## [ENTRIES SHOWN]
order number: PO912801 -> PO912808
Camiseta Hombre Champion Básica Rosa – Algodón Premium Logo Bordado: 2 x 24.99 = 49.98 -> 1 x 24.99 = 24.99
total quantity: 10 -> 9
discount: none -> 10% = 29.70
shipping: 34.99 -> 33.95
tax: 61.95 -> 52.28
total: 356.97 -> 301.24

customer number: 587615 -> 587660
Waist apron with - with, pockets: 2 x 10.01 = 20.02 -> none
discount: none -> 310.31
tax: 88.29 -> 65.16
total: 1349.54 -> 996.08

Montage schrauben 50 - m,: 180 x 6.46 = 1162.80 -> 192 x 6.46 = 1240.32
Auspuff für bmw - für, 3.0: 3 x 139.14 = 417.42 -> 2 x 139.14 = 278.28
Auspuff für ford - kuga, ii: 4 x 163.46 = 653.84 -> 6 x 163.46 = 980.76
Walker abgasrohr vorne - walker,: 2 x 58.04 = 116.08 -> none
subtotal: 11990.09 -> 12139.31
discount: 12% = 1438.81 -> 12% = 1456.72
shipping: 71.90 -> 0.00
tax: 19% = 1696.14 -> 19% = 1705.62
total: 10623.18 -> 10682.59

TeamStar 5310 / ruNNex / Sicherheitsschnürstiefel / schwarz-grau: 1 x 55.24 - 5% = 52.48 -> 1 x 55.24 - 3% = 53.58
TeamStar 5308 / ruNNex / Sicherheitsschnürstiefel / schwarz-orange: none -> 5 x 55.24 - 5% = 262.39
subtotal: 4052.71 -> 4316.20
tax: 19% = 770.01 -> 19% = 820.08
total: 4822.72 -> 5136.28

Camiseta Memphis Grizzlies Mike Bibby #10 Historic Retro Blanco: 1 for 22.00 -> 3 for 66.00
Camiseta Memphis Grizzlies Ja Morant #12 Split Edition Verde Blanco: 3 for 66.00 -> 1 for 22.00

## [PROBLEM REQUIREMENTS]
Set down exactly what runs from the line with "Walker abgasrohr vorne" to the last line of the data above, including both of those lines and no others.

## [ANSWER BOX]
Walker abgasrohr vorne - walker,: 2 x 58.04 = 116.08 -> none
subtotal: 11990.09 -> 12139.31
discount: 12% = 1438.81 -> 12% = 1456.72
shipping: 71.90 -> 0.00
tax: 19% = 1696.14 -> 19% = 1705.62
total: 10623.18 -> 10682.59

TeamStar 5310 / ruNNex / Sicherheitsschnürstiefel / schwarz-grau: 1 x 55.24 - 5% = 52.48 -> 1 x 55.24 - 3% = 53.58
TeamStar 5308 / ruNNex / Sicherheitsschnürstiefel / schwarz-orange: none -> 5 x 55.24 - 5% = 262.39
subtotal: 4052.71 -> 4316.20
tax: 19% = 770.01 -> 19% = 820.08
total: 4822.72 -> 5136.28

Camiseta Memphis Grizzlies Mike Bibby #10 Historic Retro Blanco: 1 for 22.00 -> 3 for 66.00
Camiseta Memphis Grizzlies Ja Morant #12 Split Edition Verde Blanco: 3 for 66.00 -> 1 for 22.00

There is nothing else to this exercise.